Culture. Eating Chinese Style

Some of the family from Malaysia is visiting the UK for the first time.

It was the first time they had experienced the pomp of the British culture, the Changing of the Guard at Buckingham Palace, the Houses of Parliament, and many more sights and sounds. (see previous entry for pictures, click here).

It was the first time they had experienced real cold when outside walking, “0” degrees Centigrade, as one said, smoke came out of the mouth. The poor things were wrapped-up so much, they could hardly move. Malaysia is permanently hot in the “30”‘s, and is very very humid.

We went for a meal in London’s China Town. Why after traveling all this way were they taken for a Chinese meal, and not for a typical British meal?

typical Chinese family meal

A typical Chinese meal table layout with all the food in the centre.

That got me thinking. What is a typical British meal. Where could I take them for such a meal, and I struggled to find an answer. There are Chinese, Italian, French, Indian, Bangladesh, Japanese, Turkish Kebab, Greek, American style steak houses, hamburger restaurants.
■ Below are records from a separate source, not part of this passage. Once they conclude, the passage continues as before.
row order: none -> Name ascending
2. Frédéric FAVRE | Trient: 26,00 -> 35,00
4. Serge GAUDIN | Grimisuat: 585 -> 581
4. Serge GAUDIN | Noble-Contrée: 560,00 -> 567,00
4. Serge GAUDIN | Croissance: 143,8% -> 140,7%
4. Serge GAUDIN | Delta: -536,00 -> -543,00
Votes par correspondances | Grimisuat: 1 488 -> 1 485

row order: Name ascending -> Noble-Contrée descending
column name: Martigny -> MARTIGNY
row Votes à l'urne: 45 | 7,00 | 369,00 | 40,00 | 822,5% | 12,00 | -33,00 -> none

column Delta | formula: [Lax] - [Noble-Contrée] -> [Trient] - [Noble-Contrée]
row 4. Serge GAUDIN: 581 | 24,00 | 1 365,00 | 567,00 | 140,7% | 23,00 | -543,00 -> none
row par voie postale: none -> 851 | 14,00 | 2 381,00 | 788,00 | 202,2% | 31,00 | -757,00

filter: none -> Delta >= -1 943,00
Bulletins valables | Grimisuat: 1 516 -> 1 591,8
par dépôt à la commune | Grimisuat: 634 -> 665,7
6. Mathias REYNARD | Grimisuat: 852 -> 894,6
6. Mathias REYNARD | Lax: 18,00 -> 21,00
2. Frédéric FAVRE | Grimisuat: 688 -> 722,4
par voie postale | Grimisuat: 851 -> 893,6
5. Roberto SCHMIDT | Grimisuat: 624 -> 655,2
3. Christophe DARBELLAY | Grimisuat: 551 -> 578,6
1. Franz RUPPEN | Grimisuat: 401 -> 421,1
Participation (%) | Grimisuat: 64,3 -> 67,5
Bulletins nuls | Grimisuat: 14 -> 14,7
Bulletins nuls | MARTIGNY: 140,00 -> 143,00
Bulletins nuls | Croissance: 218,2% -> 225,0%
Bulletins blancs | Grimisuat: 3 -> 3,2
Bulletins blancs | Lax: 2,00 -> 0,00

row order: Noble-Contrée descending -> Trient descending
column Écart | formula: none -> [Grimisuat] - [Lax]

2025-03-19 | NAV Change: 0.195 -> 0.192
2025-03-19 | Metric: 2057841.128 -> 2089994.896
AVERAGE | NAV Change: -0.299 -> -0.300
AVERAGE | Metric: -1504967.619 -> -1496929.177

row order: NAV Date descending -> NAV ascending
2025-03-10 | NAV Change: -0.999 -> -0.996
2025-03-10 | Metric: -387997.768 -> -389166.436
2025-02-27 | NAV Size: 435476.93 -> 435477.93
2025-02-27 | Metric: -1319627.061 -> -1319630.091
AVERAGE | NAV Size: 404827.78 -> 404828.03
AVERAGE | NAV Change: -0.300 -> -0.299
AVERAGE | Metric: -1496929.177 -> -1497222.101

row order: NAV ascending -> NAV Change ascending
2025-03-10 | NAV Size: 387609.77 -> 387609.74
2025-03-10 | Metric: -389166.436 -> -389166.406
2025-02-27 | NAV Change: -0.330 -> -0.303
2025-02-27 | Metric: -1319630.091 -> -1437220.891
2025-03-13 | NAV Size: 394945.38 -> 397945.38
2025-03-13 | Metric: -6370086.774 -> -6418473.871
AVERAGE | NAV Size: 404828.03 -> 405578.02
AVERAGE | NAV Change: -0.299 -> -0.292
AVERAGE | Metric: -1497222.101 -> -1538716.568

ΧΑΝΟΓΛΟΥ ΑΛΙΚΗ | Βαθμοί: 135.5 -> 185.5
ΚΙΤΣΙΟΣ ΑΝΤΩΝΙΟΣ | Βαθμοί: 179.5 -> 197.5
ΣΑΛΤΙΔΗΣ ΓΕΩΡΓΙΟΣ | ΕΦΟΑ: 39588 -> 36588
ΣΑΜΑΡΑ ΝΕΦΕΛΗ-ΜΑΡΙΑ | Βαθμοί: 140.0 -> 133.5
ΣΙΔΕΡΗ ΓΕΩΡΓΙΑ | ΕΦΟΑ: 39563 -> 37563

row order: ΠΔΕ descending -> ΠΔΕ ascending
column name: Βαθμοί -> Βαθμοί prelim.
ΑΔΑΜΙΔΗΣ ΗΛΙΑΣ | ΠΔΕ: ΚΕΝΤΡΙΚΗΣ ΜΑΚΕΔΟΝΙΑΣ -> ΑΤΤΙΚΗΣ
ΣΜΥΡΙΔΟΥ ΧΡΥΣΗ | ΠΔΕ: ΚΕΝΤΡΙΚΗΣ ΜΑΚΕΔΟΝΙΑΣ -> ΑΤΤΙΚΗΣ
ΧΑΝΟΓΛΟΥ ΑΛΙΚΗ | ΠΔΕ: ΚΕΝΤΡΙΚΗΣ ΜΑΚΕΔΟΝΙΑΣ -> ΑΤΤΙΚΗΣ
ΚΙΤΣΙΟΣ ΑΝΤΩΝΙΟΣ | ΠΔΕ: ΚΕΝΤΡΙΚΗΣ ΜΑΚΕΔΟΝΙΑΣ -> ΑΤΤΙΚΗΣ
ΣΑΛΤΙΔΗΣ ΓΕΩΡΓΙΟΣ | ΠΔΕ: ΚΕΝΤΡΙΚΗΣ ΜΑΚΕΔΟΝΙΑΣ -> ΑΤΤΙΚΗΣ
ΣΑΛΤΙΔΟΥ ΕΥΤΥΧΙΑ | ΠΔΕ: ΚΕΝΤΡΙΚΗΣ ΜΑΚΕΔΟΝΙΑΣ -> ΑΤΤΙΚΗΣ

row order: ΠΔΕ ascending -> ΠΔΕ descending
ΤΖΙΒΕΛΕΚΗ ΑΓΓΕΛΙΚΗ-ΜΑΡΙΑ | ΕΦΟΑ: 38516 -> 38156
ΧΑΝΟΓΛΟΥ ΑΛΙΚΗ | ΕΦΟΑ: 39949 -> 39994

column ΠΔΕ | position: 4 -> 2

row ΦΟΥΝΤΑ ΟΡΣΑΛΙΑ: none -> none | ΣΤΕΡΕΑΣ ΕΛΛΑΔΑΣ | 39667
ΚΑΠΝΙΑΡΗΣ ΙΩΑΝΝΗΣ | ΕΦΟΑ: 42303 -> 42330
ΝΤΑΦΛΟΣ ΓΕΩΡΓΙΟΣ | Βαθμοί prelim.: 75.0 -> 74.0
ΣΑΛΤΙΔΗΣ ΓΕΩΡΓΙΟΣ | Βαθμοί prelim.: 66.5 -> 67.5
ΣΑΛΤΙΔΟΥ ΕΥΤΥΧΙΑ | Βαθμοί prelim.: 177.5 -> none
But what about British, English, Scottish, Welsh or Irish?

OK we have Fish n Chips, but where are the restaurants? They are far and few between. I could only think of a few, and some of these are perhaps not the standard I would take people to for a special meal.

Where are the roast beef and Yorkshire Pud restaurants?

As I have described in previous blogs, and talked about in my trainings, food in a typical Chinese restaurant is served in the center of the table, and diners will help themselves one mouthfull at a time from the serving tray.

 

Eating Chinese Style
Eating Chinese Style

A typical Chinese meal table layout with all the food in the centre.

In a few days I will be off to Malaysia, swopping places with the family visiting the UK. There I[will be eating only Malaysian food, as there are no British restaurants for me to visit. Oh Poo Poo. I better find one here in Kingston upon Thames for them to try and me to enjoy before I leave.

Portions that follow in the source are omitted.